One of the most remarkable characteristics of living systems is their ability to respond to stimuli. Sensing stimuli, transmitting the information to invoke appropriate response is largely carried out by specific signal transduction pathways, which are activated/deactivated by reversible phosphorylation. In this presentation, I will demonstrate how the information flux can be engineered to influence metabolic flux.

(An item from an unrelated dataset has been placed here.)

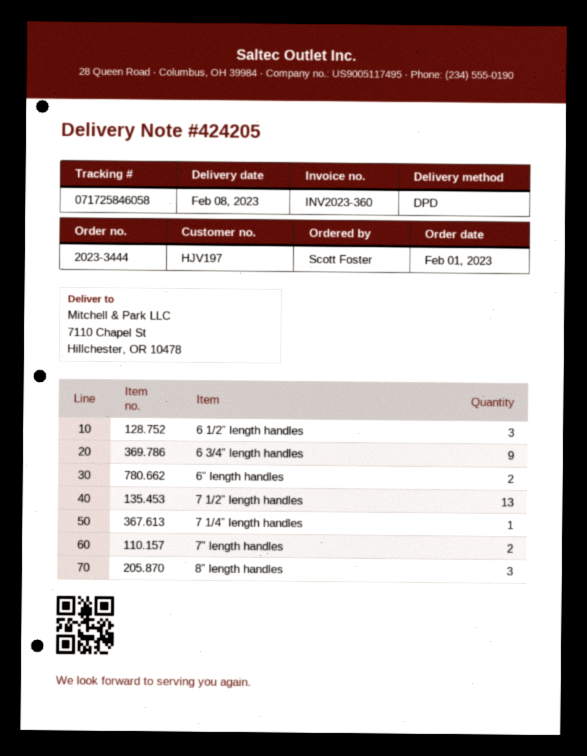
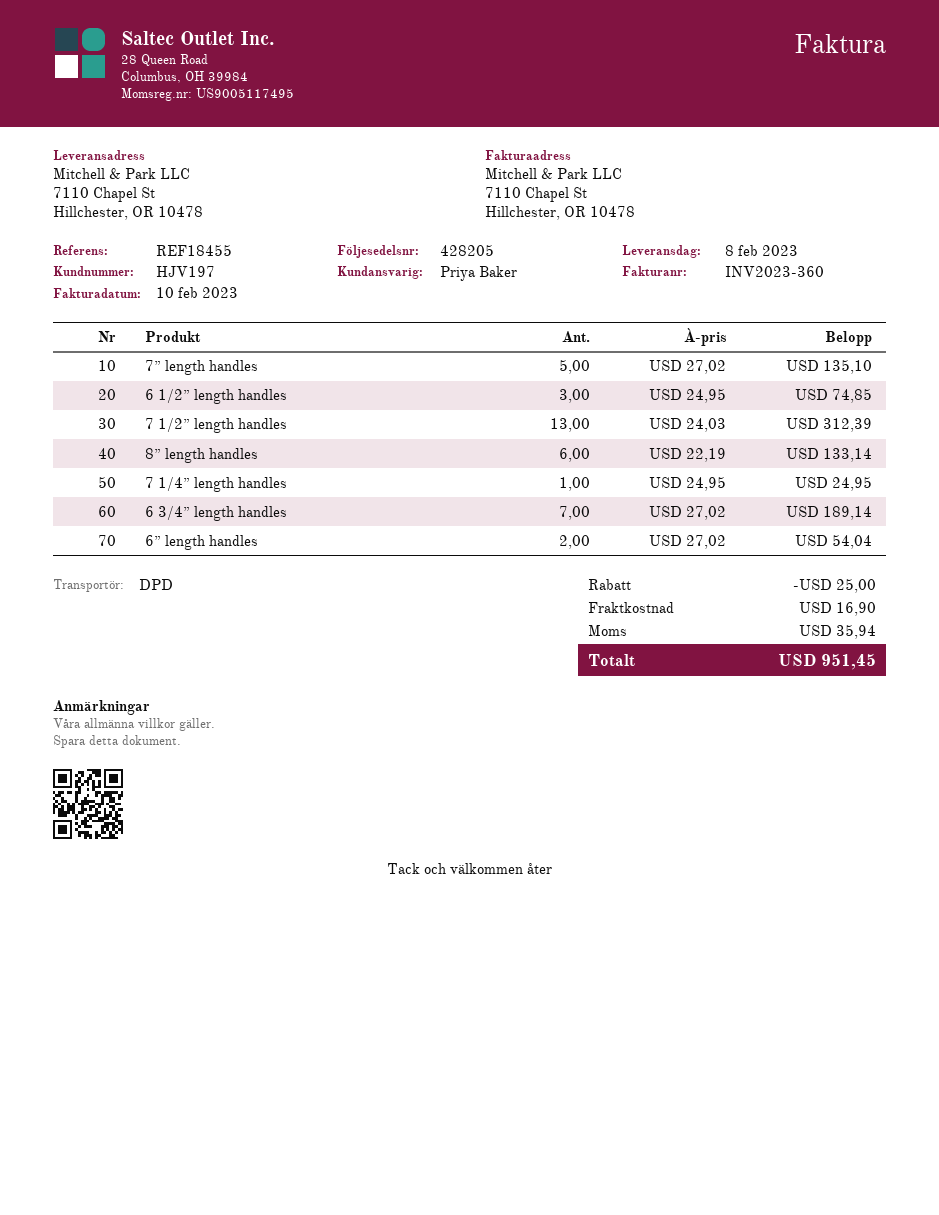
delivery note number: 424205 -> 428205
6 3/4” length handles: 9 -> 7
7” length handles: 2 -> 5
8” length handles: 3 -> 6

I will present the progress we made in our understanding of the signal transduction pathways that control and coordinate metabolism with growth and cellular processes. Specifically, I will focus on the signaling pathway that is controlled by Snf1 kinase, a highly conserved global regulator. This kinase controls energy homeostasis, regulates glucose metabolism and lipid synthesis as well as coordinates these processes with cell growth. Indeed, the homolog of this kinase is the target for diabetes drugs in the market today. The metabolic pathways as well as their regulation are largely conserved between humans and yeast, enabling this microorganism to serve as a prototype to gain deeper insight into metabolic malfunction in humans. In yeast, we determined the activation of Snf1, its interaction with other key kinases and the evolution of this interaction network as well as the consequences of its replacement with its mammalian counterpart. We discovered that the mammalian kinase was less efficient in regulating biosynthesis of amino acid and lipid biosynthesis in yeast. I will end with a perspective on the implications of our findings on engineering signaling pathways to manipulate metabolic flux.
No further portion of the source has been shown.